%%

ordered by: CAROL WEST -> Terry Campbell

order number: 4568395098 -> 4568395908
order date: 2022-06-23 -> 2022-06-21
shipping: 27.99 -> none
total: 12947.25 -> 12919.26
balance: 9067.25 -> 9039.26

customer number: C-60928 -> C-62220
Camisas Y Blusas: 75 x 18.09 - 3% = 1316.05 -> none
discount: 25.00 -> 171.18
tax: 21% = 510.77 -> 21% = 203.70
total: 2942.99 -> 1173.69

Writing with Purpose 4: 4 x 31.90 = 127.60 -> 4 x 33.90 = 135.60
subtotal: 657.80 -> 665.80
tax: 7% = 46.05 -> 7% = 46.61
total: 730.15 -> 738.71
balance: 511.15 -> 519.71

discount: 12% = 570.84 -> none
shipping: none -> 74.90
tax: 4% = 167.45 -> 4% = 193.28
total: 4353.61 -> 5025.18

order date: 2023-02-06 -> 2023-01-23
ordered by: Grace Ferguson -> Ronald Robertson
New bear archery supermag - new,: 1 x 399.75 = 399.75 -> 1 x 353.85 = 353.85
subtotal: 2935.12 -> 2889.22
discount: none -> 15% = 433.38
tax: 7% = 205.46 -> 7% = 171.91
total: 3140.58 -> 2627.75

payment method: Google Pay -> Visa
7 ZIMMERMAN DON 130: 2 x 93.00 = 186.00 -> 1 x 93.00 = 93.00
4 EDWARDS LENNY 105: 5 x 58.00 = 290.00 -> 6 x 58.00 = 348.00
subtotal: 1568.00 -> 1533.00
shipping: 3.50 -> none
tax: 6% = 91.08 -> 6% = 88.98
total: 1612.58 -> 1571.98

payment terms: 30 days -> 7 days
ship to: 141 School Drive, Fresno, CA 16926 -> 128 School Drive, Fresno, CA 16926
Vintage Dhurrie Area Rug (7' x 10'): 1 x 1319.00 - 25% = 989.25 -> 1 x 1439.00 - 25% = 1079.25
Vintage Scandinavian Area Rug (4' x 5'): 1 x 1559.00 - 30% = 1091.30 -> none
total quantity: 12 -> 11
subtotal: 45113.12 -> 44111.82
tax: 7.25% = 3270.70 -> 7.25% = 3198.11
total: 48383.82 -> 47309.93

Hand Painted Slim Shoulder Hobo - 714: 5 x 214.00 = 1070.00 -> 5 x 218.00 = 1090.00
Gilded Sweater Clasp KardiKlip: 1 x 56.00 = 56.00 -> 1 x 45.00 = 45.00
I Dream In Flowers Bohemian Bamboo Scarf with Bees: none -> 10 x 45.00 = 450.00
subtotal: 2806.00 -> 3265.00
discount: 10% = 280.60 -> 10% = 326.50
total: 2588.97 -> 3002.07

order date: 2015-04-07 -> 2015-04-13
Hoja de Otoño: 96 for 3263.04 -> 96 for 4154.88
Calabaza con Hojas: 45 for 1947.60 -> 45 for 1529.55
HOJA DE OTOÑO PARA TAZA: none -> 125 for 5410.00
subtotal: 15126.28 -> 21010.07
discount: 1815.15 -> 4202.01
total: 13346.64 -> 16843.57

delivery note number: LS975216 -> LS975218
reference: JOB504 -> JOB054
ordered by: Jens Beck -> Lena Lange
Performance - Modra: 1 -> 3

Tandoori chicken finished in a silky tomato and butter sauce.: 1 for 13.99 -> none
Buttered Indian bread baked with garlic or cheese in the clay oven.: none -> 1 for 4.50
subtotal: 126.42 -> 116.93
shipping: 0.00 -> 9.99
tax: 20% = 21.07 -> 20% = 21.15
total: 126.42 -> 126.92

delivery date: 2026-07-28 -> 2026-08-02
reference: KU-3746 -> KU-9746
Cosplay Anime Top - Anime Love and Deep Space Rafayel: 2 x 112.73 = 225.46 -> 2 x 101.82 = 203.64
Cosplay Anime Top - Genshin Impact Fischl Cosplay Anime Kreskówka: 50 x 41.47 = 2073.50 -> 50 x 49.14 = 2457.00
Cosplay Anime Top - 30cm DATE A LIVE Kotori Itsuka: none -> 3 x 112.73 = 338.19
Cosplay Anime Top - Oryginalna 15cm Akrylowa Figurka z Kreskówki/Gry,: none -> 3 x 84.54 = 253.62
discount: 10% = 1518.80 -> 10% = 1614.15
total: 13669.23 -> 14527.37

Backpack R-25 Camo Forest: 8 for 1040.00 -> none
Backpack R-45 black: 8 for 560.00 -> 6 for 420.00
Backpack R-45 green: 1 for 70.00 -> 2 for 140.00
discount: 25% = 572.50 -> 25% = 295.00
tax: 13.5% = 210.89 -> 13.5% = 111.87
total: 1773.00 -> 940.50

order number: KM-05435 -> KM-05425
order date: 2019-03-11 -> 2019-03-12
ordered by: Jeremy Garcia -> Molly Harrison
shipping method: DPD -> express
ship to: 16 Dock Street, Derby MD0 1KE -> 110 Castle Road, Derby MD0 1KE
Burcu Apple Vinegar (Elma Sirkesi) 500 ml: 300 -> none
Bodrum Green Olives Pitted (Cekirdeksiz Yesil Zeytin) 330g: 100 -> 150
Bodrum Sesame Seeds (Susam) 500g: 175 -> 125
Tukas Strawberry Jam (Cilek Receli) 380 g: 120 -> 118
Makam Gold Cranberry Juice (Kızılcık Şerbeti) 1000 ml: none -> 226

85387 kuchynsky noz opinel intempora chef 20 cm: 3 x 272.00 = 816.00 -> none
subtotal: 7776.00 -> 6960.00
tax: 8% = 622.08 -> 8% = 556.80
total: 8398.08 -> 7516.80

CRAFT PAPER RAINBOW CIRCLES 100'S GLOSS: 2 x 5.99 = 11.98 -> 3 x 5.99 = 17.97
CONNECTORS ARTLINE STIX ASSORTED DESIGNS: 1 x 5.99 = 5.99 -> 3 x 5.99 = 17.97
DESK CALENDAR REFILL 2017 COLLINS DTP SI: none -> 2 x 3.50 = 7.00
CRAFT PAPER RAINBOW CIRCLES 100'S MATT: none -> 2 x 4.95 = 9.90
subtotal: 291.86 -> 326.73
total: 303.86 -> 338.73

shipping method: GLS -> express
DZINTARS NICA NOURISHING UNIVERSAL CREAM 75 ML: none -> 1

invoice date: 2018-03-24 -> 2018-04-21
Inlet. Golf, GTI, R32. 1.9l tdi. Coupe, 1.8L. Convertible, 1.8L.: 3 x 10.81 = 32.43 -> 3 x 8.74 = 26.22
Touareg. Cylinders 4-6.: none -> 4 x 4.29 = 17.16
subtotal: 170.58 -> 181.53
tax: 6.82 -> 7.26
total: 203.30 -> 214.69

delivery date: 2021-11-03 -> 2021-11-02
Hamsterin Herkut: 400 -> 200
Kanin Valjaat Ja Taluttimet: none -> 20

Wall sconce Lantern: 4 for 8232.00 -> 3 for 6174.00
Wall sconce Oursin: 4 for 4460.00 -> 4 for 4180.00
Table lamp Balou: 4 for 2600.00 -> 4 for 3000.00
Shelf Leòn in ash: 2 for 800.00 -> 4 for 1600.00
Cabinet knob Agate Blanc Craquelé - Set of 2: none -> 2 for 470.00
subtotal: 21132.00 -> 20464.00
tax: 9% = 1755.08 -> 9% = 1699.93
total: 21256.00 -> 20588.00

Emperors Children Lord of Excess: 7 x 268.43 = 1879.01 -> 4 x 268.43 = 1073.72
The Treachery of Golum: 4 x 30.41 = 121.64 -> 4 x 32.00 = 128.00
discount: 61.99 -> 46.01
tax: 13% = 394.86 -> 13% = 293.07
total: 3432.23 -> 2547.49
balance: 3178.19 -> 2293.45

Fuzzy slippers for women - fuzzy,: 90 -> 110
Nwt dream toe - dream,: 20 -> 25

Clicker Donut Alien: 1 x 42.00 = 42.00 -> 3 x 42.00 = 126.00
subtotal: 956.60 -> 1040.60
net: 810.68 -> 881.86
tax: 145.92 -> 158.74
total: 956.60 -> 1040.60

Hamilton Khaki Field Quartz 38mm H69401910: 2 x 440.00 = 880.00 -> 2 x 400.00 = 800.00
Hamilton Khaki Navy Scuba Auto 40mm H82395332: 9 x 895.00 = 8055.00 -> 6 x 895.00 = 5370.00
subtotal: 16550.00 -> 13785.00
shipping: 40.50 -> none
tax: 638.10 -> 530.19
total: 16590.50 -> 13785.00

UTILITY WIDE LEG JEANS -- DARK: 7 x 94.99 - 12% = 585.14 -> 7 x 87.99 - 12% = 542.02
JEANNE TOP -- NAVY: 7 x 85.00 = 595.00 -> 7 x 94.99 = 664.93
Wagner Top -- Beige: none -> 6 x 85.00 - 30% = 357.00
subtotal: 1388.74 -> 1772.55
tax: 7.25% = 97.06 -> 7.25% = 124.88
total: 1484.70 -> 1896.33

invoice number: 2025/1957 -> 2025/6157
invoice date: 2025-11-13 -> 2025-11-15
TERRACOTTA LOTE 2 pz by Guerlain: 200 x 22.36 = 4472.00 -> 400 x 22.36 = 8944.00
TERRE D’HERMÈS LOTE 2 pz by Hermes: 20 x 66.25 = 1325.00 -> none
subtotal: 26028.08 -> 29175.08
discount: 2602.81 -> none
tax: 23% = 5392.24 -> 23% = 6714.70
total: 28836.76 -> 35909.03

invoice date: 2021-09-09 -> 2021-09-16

%%

_YOUR OBJECTIVE:_
Restate word for word the lines in the material above from the one with "payment method: Google Pay -> Visa" to the one with "total: 13346.64 -> 16843.57"; both of those lines count, and nothing else does.

_THE ANSWER:_
payment method: Google Pay -> Visa
7 ZIMMERMAN DON 130: 2 x 93.00 = 186.00 -> 1 x 93.00 = 93.00
4 EDWARDS LENNY 105: 5 x 58.00 = 290.00 -> 6 x 58.00 = 348.00
subtotal: 1568.00 -> 1533.00
shipping: 3.50 -> none
tax: 6% = 91.08 -> 6% = 88.98
total: 1612.58 -> 1571.98

payment terms: 30 days -> 7 days
ship to: 141 School Drive, Fresno, CA 16926 -> 128 School Drive, Fresno, CA 16926
Vintage Dhurrie Area Rug (7' x 10'): 1 x 1319.00 - 25% = 989.25 -> 1 x 1439.00 - 25% = 1079.25
Vintage Scandinavian Area Rug (4' x 5'): 1 x 1559.00 - 30% = 1091.30 -> none
total quantity: 12 -> 11
subtotal: 45113.12 -> 44111.82
tax: 7.25% = 3270.70 -> 7.25% = 3198.11
total: 48383.82 -> 47309.93

Hand Painted Slim Shoulder Hobo - 714: 5 x 214.00 = 1070.00 -> 5 x 218.00 = 1090.00
Gilded Sweater Clasp KardiKlip: 1 x 56.00 = 56.00 -> 1 x 45.00 = 45.00
I Dream In Flowers Bohemian Bamboo Scarf with Bees: none -> 10 x 45.00 = 450.00
subtotal: 2806.00 -> 3265.00
discount: 10% = 280.60 -> 10% = 326.50
total: 2588.97 -> 3002.07

order date: 2015-04-07 -> 2015-04-13
Hoja de Otoño: 96 for 3263.04 -> 96 for 4154.88
Calabaza con Hojas: 45 for 1947.60 -> 45 for 1529.55
HOJA DE OTOÑO PARA TAZA: none -> 125 for 5410.00
subtotal: 15126.28 -> 21010.07
discount: 1815.15 -> 4202.01
total: 13346.64 -> 16843.57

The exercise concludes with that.